Garson kahveleri önümüze koyup uzaklaşırken on dakikadır yaptığım gibi yine tırnaklarıma odaklıydım.
''Daha ne kadar sürecek?'' Gözlerimi tırnaklarımdan çekip gözlerine çevirdim.
''Ne?'' Gözleriyle ellerimi işaret etti.
''Tırnaklarını diyorum, incelemen daha ne kadar sürecek?'' Gülümsememe engel olamadım.Ellerimi masadan çekip bacaklarımın üstüne koydum ve tamamen ona odaklandım.
''Bitti.''  Başını sallayıp kahvesinden bir yudum aldı.
''Gördüğüm kadarıyla güzel bir vücudun var, neden ponpon kız olmak istemedin?'' Gülerek kahve bardağını elimde çevirdim.
''Güzel bir vücuda sahip herkes ponpon kız olmak zorunda mı?'' Kaşlarını yukarı kaldırıp indirdi.
''Hayır ama seni fazladan birkaç saat görmek, özellikle üstünde kısa bir etek ve göbeği açıkta bırakan bir tişört varken, güzel olabilirdi.'' Bir şey dememe fırsat bırakmadan devam etti
''Bence Daniela Thomson'u çıkarıp seni almalılar.'' Daniela Thomson'un çıkmasına nasıl onay verdiğini algılamaya çalıştım.Kylie Jenner kadar geniş bir kalçası ve dolgun göğüslere sahipti.Okula maçlar ve ponpon kız antrenmanları haricinde geldiğini hiç görmemiştim.

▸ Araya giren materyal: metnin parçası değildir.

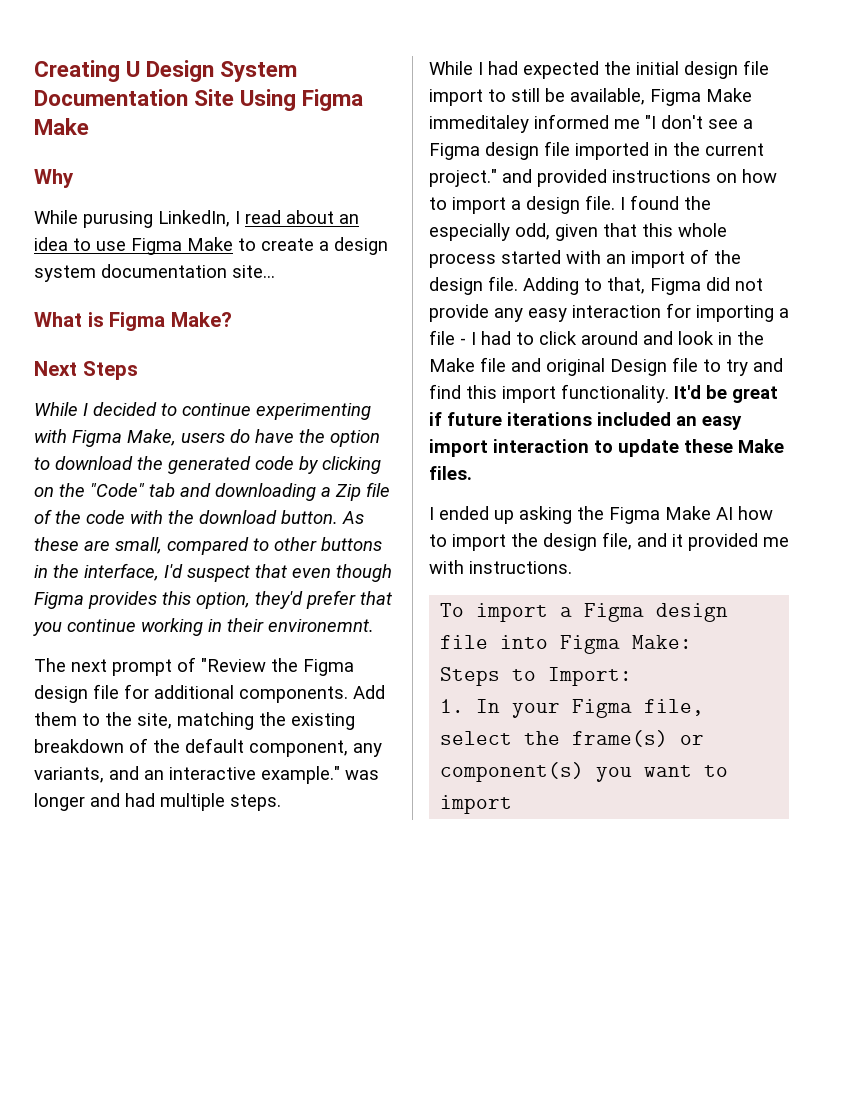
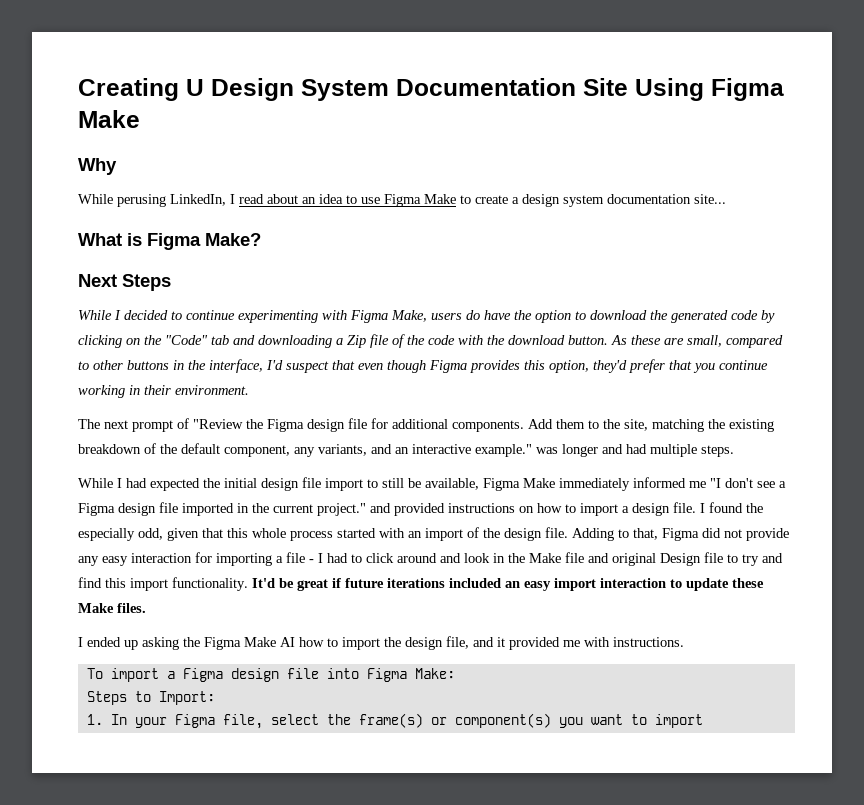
- While purusing LinkedIn, I read about an idea to use Figma Make to create a design system documentation site...
+ While perusing LinkedIn, I read about an idea to use Figma Make to create a design system documentation site...
- As these are small, compared to other buttons in the interface, I'd suspect that even though Figma provides this option, they'd prefer that you continue working in their environemnt.
+ As these are small, compared to other buttons in the interface, I'd suspect that even though Figma provides this option, they'd prefer that you continue working in their environment.
- While I had expected the initial design file import to still be available, Figma Make immeditaley informed me "I don't see a Figma design file imported in the current project." and provided instructions on how to import a design file.
+ While I had expected the initial design file import to still be available, Figma Make immediately informed me "I don't see a Figma design file imported in the current project." and provided instructions on how to import a design file.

''Neden Daniela Thomson?'' Omuz silkti.
''Aklıma gelen ilk isim oydu.'' 
''Anlıyorum ama onun yerine benim girdiğimi düşünürsek bir kar elde edeceğini sanmıyorum.Kız benden daha-''
''Kızın senden ne kadar daha'sı olduğu ile ilgilenmiyorum Alex, seninle ilgileniyorum.'' Kılını bile kıpırdatmadan müthiş bir sakinlikle söylediği sözler ardından öylece bakakaldım.Kesinlikle bir Harry Styles gibi davranmıyordu.Bu, daha önce onunla hiç iletişim kurmadığım için de olabilirdi ama karşımda onu görmüyordum.
''Her gün farklı kızla yatan Harry Styles nereye gitti?'' 
''Gittiğini kim söyledi ki?''



Arabayı evimin hemen önünde durdurup anahtarı çekti.
''Ne yapıyorsun?'' Yüzüme bakmaya bile çalışmadı.
''Seninle geliyorum.'' 
''Anlayamadım?'' Çoktan kapısını açıp inmişti.Hızlı davranıp ben de indim ve bahçe çitini açıp kapının önünde dikilmesini izledim.
''Seni evime davet etmiyorum.'' Açık bıraktığı bahçe kapısından ben de girip kapıyı kapattım.
''Davetiye beklemiyorum?'' Şaşkınlık içerisinde ona bakıyordum.Sonunda gülmeye başladı ve içimi biraz olsun rahatlattı.
''Şaka yapıyordum, Alex.Bu kadar gerilmene gerek yok.'' Hala gülüyordu ve ben hala içerisine anlam yükleyemediğim  bakışlarla ona bakıyordum.Gülmeyi kestiğinde bana doğru birkaç adım attı ve bugün ikinci kez duvara yapışmama sebep oldu.
Dudaklarıma odaklandığını biliyordum.Ben de onun dudaklarına odaklanmıştım.
Daha fazla sürmedi, eliyle belimi yakalayıp kendine doğru çekti ve dudaklarımızı birleştirdi.O kadar heyecanlıydım ki ayrılmak için hiçbir şey yapmadım.

Ona karşılık verdim.
Elimi yanağı ile ensesi arasına yerleştirdim ve anın muhteşemliğini yaşadım.Ellerini daha sıkı bir şekilde belime doladıktan birkaç saniye sonra onu yavaşça ittirdim.
''Güzel öpüşüyorsun, Alex Alison Matthew.'' Dudak kremimin dudağım dışındaki yerlere de dağıldığını hissediyordum.
''Mm, gitmem...gitmem gerek.Neptün beni bekliyor.'' Anahtarı kapıya soktum.Yüzüne bakmadan içeri girip kapıyı kapatacağım sırada söylediğim tek şey 'sonra görüşürüz' oldu.